Probing Pretrained Language Models with Hierarchy Properties
This work addresses a gap in understanding semantic encoding in PLMs for researchers in NLP and IR, but it is incremental as it builds on existing evaluation methods.
The authors tackled the problem of evaluating how well pretrained language models capture hierarchical semantic knowledge, proposing a task-agnostic method that reveals these models often fail to capture complex taxonomic relations, and showing that injecting hierarchical properties can moderately improve performance across tasks.

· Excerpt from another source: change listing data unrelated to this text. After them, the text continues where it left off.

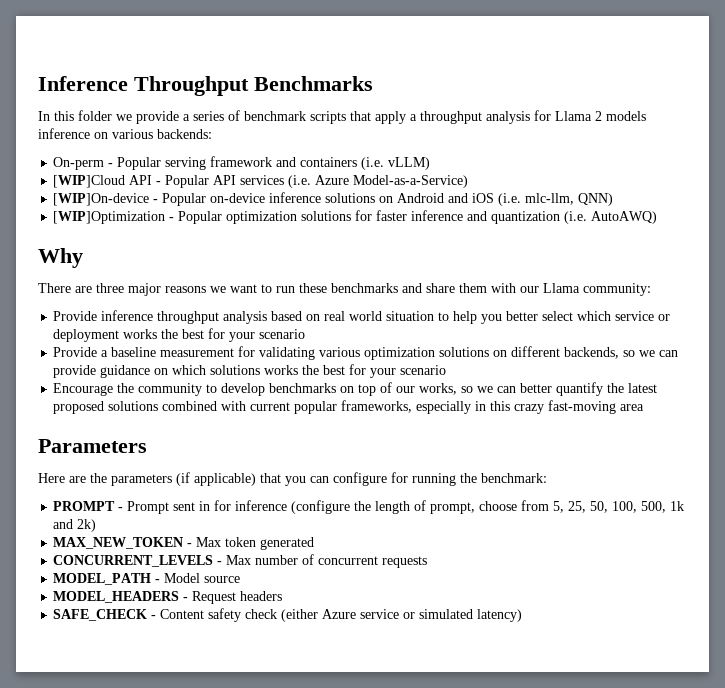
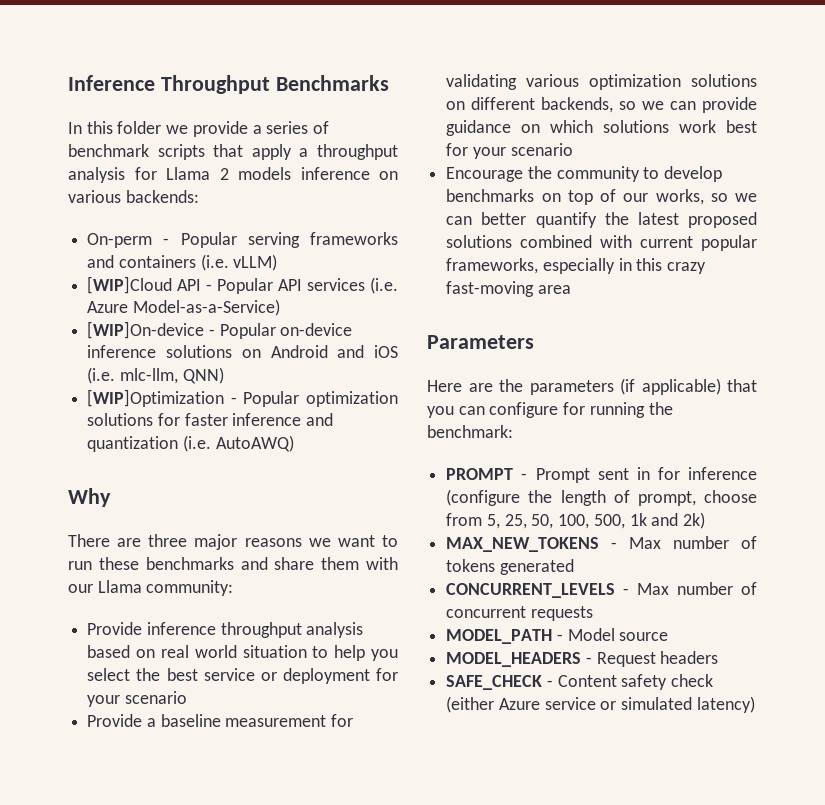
- On-perm - Popular serving framework and containers (i.e. vLLM)
+ On-perm - Popular serving frameworks and containers (i.e. vLLM)
- Provide inference throughput analysis based on real world situation to help you better select which service or deployment works the best for your scenario
+ Provide inference throughput analysis based on real world situation to help you select the best service or deployment for your scenario
- Provide a baseline measurement for validating various optimization solutions on different backends, so we can provide guidance on which solutions works the best for your scenario
+ Provide a baseline measurement for validating various optimization solutions on different backends, so we can provide guidance on which solutions work best for your scenario
- MAX_NEW_TOKEN - Max token generated
+ MAX_NEW_TOKENS - Max number of tokens generated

Since Pretrained Language Models (PLMs) are the cornerstone of the most recent Information Retrieval (IR) models, the way they encode semantic knowledge is particularly important. However, little attention has been given to studying the PLMs' capability to capture hierarchical semantic knowledge. Traditionally, evaluating such knowledge encoded in PLMs relies on their performance on a task-dependent evaluation approach based on proxy tasks, such as hypernymy detection. Unfortunately, this approach potentially ignores other implicit and complex taxonomic relations. In this work, we propose a task-agnostic evaluation method able to evaluate to what extent PLMs can capture complex taxonomy relations, such as ancestors and siblings. The evaluation is based on intrinsic properties that capture the hierarchical nature of taxonomies. Our experimental evaluation shows that the lexico-semantic knowledge implicitly encoded in PLMs does not always capture hierarchical relations. We further demonstrate that the proposed properties can be injected into PLMs to improve their understanding of hierarchy. Through evaluations on taxonomy reconstruction, hypernym discovery and reading comprehension tasks, we show that the knowledge about hierarchy is moderately but not systematically transferable across tasks.